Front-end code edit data
★ ★ ★ ★
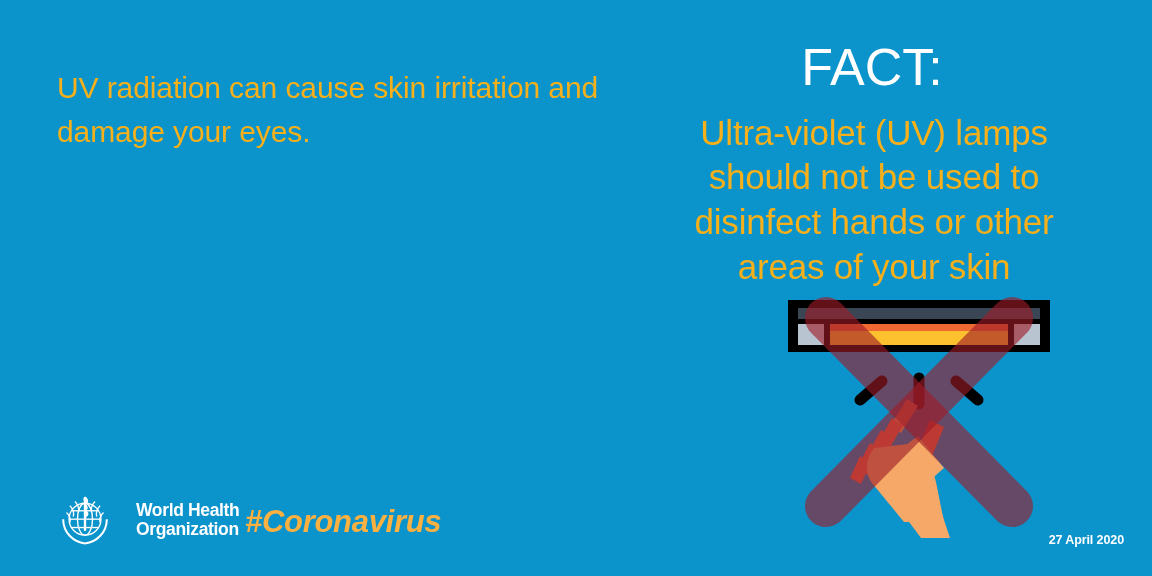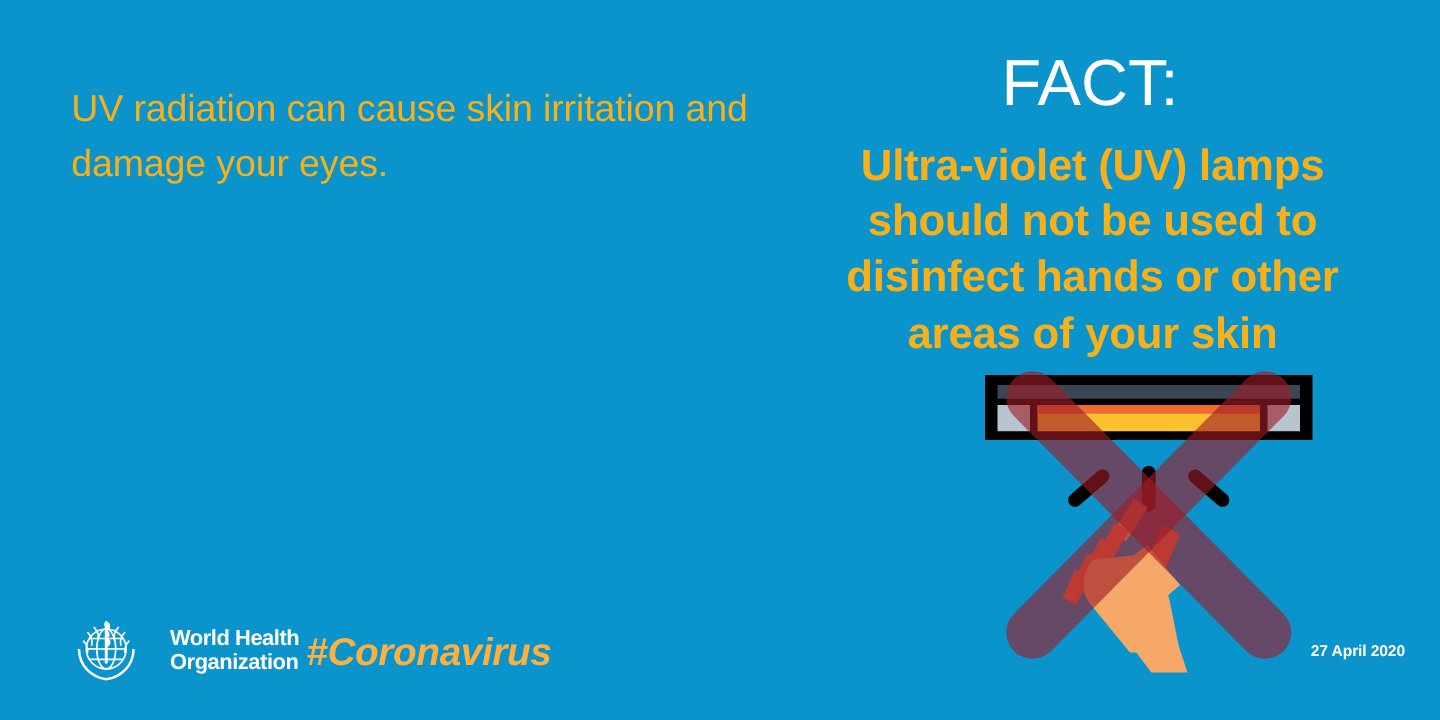--- a/index.html
+++ b/index.html
@@ -53,21 +53,21 @@
     font-size: 52px;
     line-height: 1.05;
     font-weight: 400;
     text-align: center;
     margin: 0 4px 4px 0;
   }
   .fact-text {
     color: #f7b01a;
     font-size: 35px;
     line-height: 1.28;
-    font-weight: 700;
+    font-weight: 400;
     margin: 16px;
     letter-spacing: -0.2px;
     text-align: center;
   }
 
   
   .illus {
     position: absolute;
     left: 786px;
     top: 296px;
@@ -108,21 +108,21 @@
     font-weight: bold;
     font-size: 31px;
     letter-spacing: -0.3px;
     font-style: italic;
   }
   .hashtag.ht1 { left: 245px; }
   .hashtag.ht2 { left: 483px; }
   .date-stamp {
     position: absolute;
     right: 28px;
-    top: 28px;
+    top: 47px;
     color: #ffffff;
     font-weight: bold;
     font-size: 12.5px;
     letter-spacing: -0.1px;
   }
 </style>
 </head>
 <body>
 
 <div id="poster">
★ ★ ★ ★
WORK ORDER
What the records say must be written out exactly, with none of their pictures.

EXPECTED OUTPUT
--- a/index.html
+++ b/index.html
@@ -53,21 +53,21 @@
     font-size: 52px;
     line-height: 1.05;
     font-weight: 400;
     text-align: center;
     margin: 0 4px 4px 0;
   }
   .fact-text {
     color: #f7b01a;
     font-size: 35px;
     line-height: 1.28;
-    font-weight: 700;
+    font-weight: 400;
     margin: 16px;
     letter-spacing: -0.2px;
     text-align: center;
   }
 
   
   .illus {
     position: absolute;
     left: 786px;
     top: 296px;
@@ -108,21 +108,21 @@
     font-weight: bold;
     font-size: 31px;
     letter-spacing: -0.3px;
     font-style: italic;
   }
   .hashtag.ht1 { left: 245px; }
   .hashtag.ht2 { left: 483px; }
   .date-stamp {
     position: absolute;
     right: 28px;
-    top: 28px;
+    top: 47px;
     color: #ffffff;
     font-weight: bold;
     font-size: 12.5px;
     letter-spacing: -0.1px;
   }
 </style>
 </head>
 <body>
 
 <div id="poster">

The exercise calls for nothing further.